Using Provenance to Support Data Analysis
Abstract
David's talk will be given as a lecture in the Visualization
Seminar course (COMP 250VIS). The talk will be open to the public.
=== Abstract ===
The mountains of data being gathered and generated each day have
brought about opportunities to discover and test new ideas.
Algorithms and visualization techniques help users explore,
summarize, and filter this data, and in complex analyses, there
are many connected, computational steps between raw data and
published results. Science demands provenance--a careful
accounting of this process--to facilitate reproducibility, but
this same information can also be used to inform and speed up
future investigation.
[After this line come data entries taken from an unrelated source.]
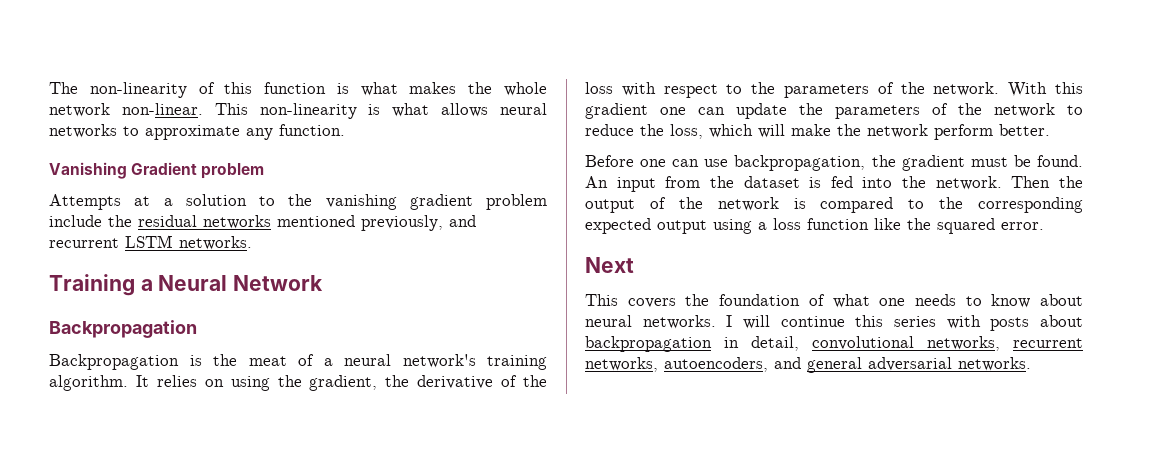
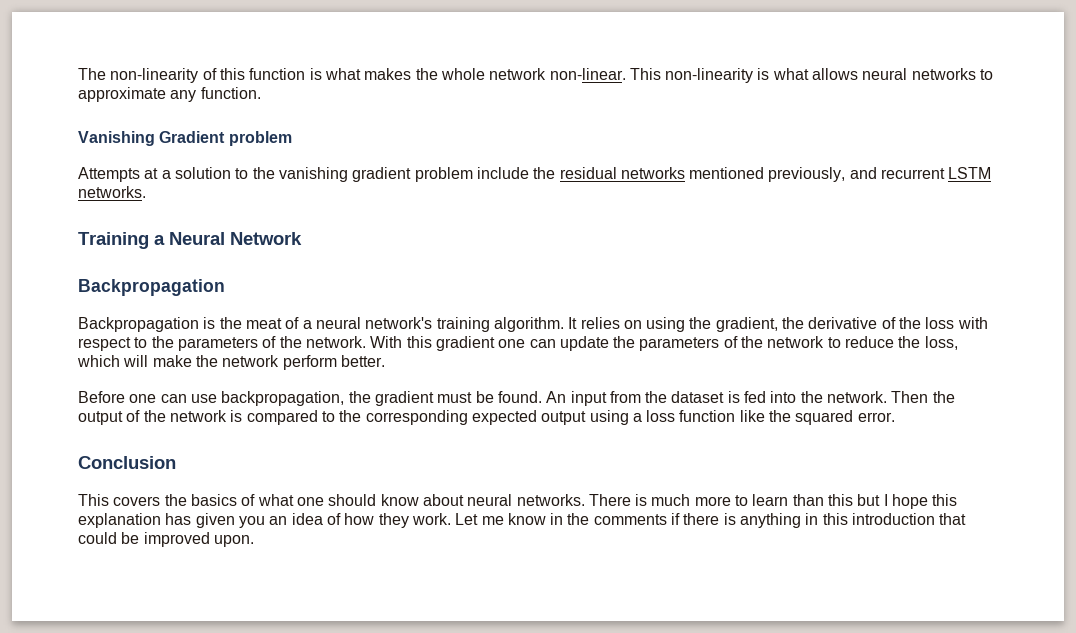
- Next
+ Conclusion
- This covers the foundation of what one needs to know about neural networks.
+ This covers the basics of what one should know about neural networks.
- I will continue this series with posts about backpropagation in detail, convolutional networks, recurrent networks, autoencoders, and general adversarial networks.
+ There is much more to learn than this but I hope this explanation has given you an idea of how they work. Let me know in the comments if there is anything in this introduction that could be improved upon.

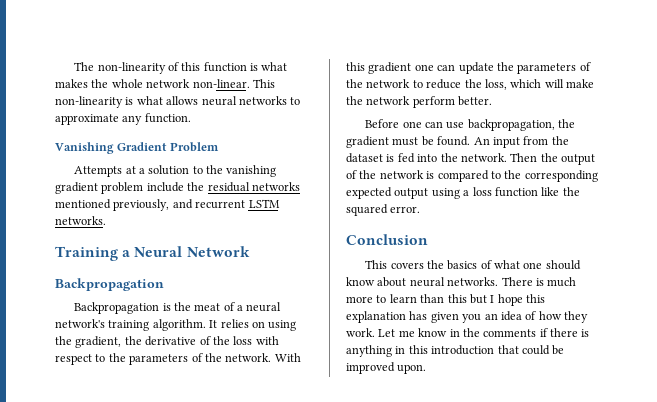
- Vanishing Gradient problem
+ Vanishing Gradient Problem

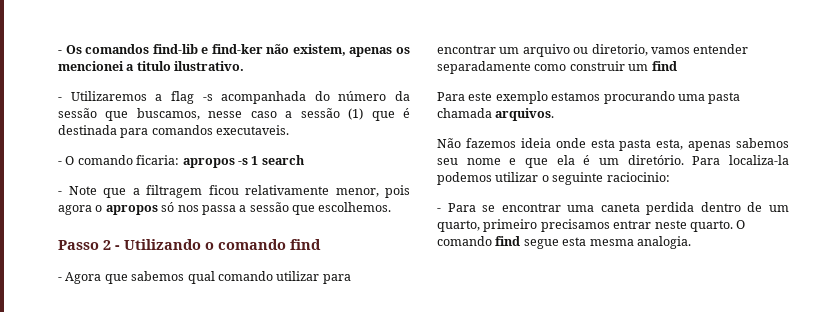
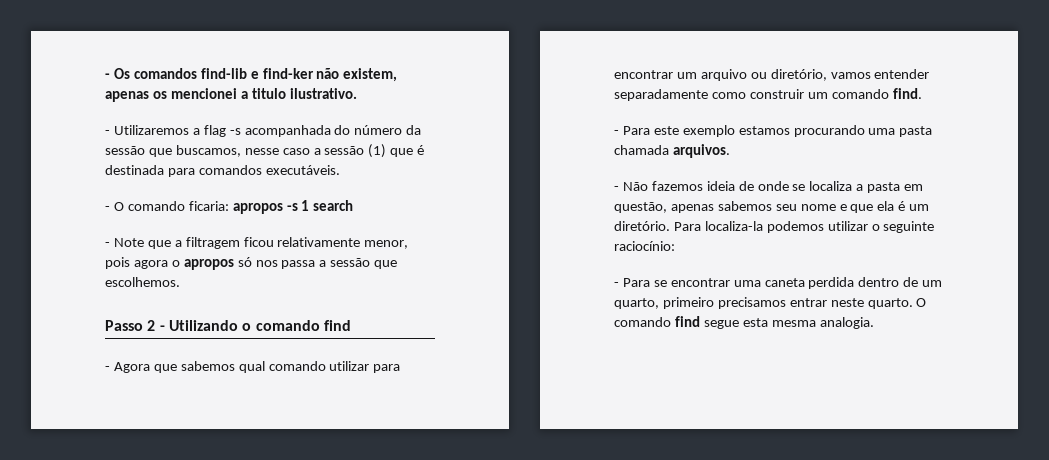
- - Utilizaremos a flag -s acompanhada do número da sessão que buscamos, nesse caso a sessão (1) que é destinada para comandos executaveis.
+ - Utilizaremos a flag -s acompanhada do número da sessão que buscamos, nesse caso a sessão (1) que é destinada para comandos executáveis.
- - Agora que sabemos qual comando utilizar para encontrar um arquivo ou diretorio, vamos entender separadamente como construir um find
- Para este exemplo estamos procurando uma pasta chamada arquivos.
+ - Agora que sabemos qual comando utilizar para encontrar um arquivo ou diretório, vamos entender separadamente como construir um comando find.
+ - Para este exemplo estamos procurando uma pasta chamada arquivos.
- Não fazemos ideia onde esta pasta esta, apenas sabemos seu nome e que ela é um diretório.
+ - Não fazemos ideia de onde se localiza a pasta em questão, apenas sabemos seu nome e que ela é um diretório.
- Para localiza-la podemos utilizar o seguinte raciocinio:
+ Para localiza-la podemos utilizar o seguinte raciocínio:

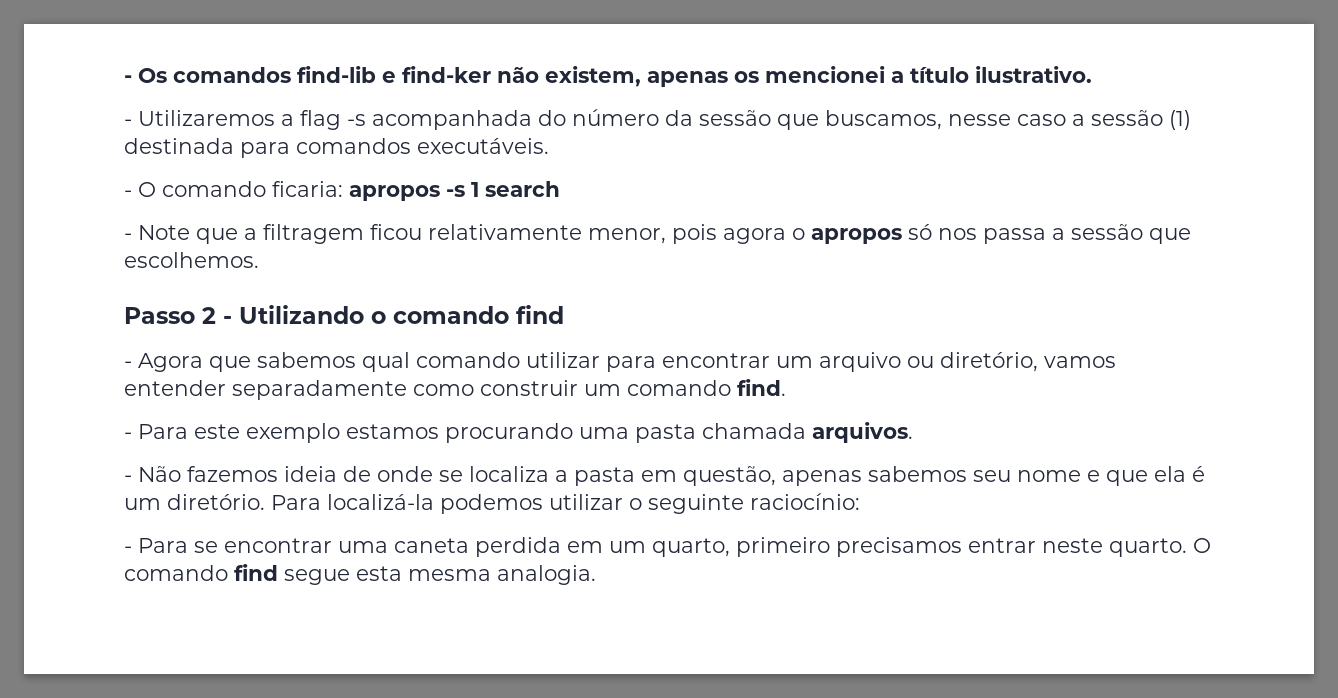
- - Os comandos find-lib e find-ker não existem, apenas os mencionei a titulo ilustrativo.
+ - Os comandos find-lib e find-ker não existem, apenas os mencionei a título ilustrativo.
- - Utilizaremos a flag -s acompanhada do número da sessão que buscamos, nesse caso a sessão (1) que é destinada para comandos executáveis.
+ - Utilizaremos a flag -s acompanhada do número da sessão que buscamos, nesse caso a sessão (1) destinada para comandos executáveis.
- Para localiza-la podemos utilizar o seguinte raciocínio:
+ Para localizá-la podemos utilizar o seguinte raciocínio:
- - Para se encontrar uma caneta perdida dentro de um quarto, primeiro precisamos entrar neste quarto.
+ - Para se encontrar uma caneta perdida em um quarto, primeiro precisamos entrar neste quarto.

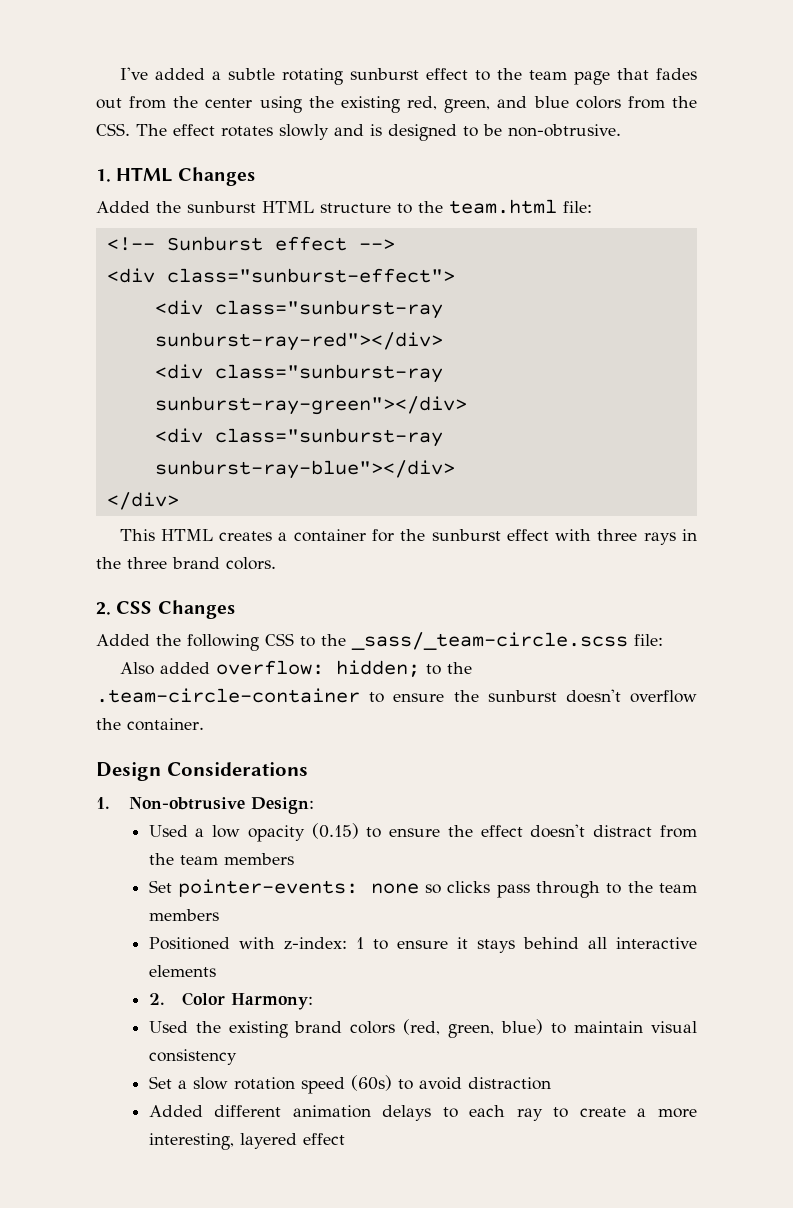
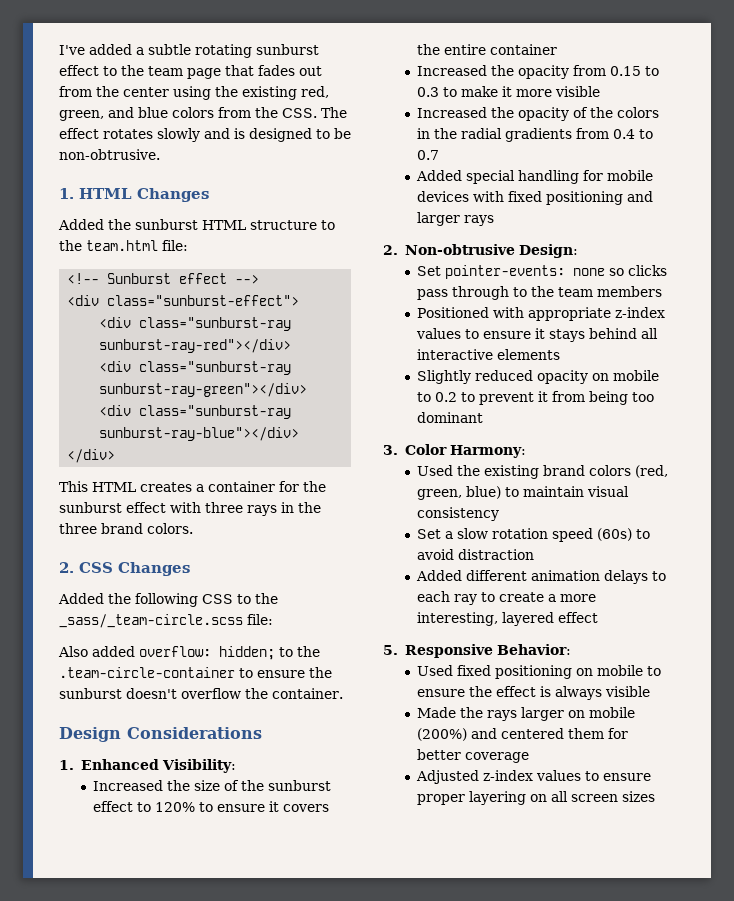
- 1. Non-obtrusive Design:
- Used a low opacity (0.15) to ensure the effect doesn't distract from the team members
+ 1. Enhanced Visibility:
+ Increased the size of the sunburst effect to 120% to ensure it covers the entire container
+ Increased the opacity from 0.15 to 0.3 to make it more visible
+ Increased the opacity of the colors in the radial gradients from 0.4 to 0.7
+ Added special handling for mobile devices with fixed positioning and larger rays
+ 2. Non-obtrusive Design:
- Positioned with z-index: 1 to ensure it stays behind all interactive elements
+ Positioned with appropriate z-index values to ensure it stays behind all interactive elements
- 2. Color Harmony:
+ Slightly reduced opacity on mobile to 0.2 to prevent it from being too dominant
+ 3. Color Harmony:
+ 5. Responsive Behavior:
+ Used fixed positioning on mobile to ensure the effect is always visible
+ Made the rays larger on mobile (200%) and centered them for better coverage
+ Adjusted z-index values to ensure proper layering on all screen sizes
VisTrails introduced change-based
provenance, represented as a version tree, to capture not only
version history but also the exact actions taken when constructing
analysis workflows. Users can interact with a version tree to
revisit past work, create branches with new changes, and add
annotations. Furthermore, this provenance is rich data that can be
used to offer suggestions and provide analogy-based update
functions. Recently, we have constructed more intuitive operations
over workflow collections by modifying the version tree itself
instead of individual workflows. This has led to interesting
questions about the provenance of the resulting workflows.
=== Bio ===
David Koop is an Assistant Professor in the Computer and
Information Science Department at UMass Dartmouth. He received his
Ph.D.in Computing from the University of Utah in 2012. His
research interests include data visualization, computational
provenance, and scientific data management. He has served as a
core developer for the VisTrails project and has collaborated with
scientists in the fields of climate science, quantum physics, and
invasive species modeling.